CYCLISME – CHAMPIONNATS DU MONDE 2021 – Dans les colonnes de L’Équipe, Julian Alaphilippe, champion du monde en titre, revient sur son année en arc-en-ciel et évoque la course en Flandres dimanche.
Après une année avec le maillot arc-en-ciel sur les épaules, Julian Alaphilippe pourrait rendre sa tunique dimanche. Le Belge Wout Van Aert sera en effet le grand favori d’une course, où le Français sera un des outsiders. Pour le puncheur tricolore, la course sera très différente de l’an dernier à Imola, et il faudra courir d’une autre manière.
Pour moi, le placement sera primordial, beaucoup plus important que sur le circuit de l’an dernier, où l’on pouvait se permettre de récupérer pendant quelques kilomètres en restant dans la deuxième partie du peloton. En Belgique, si tu es au-delà de la vingt-cinquième position, tu prends l’élastique toute la journée et tu fais à chaque fois un sprint pour revenir devant. Il n’y a qu’entre les deux circuits, sur une quinzaine de bornes, que tu peux souffler un peu, et encore, les routes ne sont pas très larges. Ce sera une course de mouvement, de placement, pleine de nervosité.
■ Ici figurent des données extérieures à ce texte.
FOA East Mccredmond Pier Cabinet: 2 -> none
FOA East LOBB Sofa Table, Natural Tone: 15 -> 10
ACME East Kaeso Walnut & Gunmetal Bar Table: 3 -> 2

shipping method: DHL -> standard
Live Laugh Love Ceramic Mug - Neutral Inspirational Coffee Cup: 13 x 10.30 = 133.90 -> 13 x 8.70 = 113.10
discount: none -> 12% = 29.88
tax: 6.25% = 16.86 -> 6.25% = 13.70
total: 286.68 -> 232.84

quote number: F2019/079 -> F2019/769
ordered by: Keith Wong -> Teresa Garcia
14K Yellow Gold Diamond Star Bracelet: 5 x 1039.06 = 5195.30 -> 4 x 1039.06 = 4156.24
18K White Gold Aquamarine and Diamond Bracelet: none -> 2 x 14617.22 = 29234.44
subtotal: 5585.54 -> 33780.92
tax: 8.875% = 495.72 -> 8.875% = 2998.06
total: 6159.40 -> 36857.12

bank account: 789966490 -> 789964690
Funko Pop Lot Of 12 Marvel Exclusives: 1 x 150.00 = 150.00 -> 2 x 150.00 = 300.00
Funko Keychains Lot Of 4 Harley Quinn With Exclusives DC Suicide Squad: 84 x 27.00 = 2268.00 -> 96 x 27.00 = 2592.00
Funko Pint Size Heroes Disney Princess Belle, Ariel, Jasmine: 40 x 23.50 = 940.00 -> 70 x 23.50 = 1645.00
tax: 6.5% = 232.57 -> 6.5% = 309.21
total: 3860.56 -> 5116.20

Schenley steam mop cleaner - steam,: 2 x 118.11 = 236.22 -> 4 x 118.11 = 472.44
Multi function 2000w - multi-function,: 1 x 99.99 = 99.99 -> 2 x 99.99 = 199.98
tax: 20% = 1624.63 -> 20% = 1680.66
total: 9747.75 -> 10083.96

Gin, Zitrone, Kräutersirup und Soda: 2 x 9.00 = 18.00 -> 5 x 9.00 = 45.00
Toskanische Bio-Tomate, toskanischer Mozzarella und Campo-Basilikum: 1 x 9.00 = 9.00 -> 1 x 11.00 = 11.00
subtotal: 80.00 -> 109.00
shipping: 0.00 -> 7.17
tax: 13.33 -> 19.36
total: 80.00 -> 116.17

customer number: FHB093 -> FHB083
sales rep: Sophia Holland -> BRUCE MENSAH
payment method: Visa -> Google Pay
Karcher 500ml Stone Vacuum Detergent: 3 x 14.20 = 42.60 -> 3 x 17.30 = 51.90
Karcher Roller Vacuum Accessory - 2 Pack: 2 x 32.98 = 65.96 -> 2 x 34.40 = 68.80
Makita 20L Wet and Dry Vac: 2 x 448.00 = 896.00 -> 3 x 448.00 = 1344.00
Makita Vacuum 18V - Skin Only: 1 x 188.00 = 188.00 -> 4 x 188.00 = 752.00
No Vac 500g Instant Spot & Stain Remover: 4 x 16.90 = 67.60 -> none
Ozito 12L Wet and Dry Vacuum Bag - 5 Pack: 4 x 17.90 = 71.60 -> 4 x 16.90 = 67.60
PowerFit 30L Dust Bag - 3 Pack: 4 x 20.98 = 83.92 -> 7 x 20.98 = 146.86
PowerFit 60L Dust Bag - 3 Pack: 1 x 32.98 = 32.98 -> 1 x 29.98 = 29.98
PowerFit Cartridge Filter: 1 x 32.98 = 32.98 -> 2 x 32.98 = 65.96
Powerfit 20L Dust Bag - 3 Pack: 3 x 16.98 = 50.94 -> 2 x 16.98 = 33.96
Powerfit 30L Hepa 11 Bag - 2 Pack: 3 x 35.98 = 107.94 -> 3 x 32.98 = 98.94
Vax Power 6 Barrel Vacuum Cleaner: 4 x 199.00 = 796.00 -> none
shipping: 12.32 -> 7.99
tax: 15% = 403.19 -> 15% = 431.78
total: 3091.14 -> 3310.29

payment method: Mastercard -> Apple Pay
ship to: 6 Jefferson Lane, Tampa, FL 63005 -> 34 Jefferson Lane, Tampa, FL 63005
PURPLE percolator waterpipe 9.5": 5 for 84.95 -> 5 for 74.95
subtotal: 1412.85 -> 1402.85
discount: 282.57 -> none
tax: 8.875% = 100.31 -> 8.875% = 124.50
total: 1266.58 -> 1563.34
Un Championnat du monde très, très difficile, sur près de 270 kilomètres.
Au sujet de la pression de porter le maillot de champion du monde, Alaphilippe ne le cache pas : la tunique fait que 2021 aura été une saison particulière.
C’est dans ma nature, j’ai toujours envie de bien faire, même si j’arrive à me poser, à savourer, j’avais toujours envie de faire mieux : on veut toujours faire mieux que l’année d’avant, que le week-end précédent… Je fonctionne comme ça depuis que je suis passé pro, c’est ce qui m’a permis d’avancer, ce qui m’a donné cette grinta, m’a permis de me relever après les échecs, les chutes, les mauvais moments… Et parfois, c’est pénalisant. Je vais essayer de passer un bon hiver, penser à l’année prochaine où je n’aurai plus que les liserés arc-en-ciel sur les bras et autour du cou. Je parle comme si je l’avais déjà perdu, je suis un peu trop pessimiste, non ? Dimanche, je vais défendre mes chances.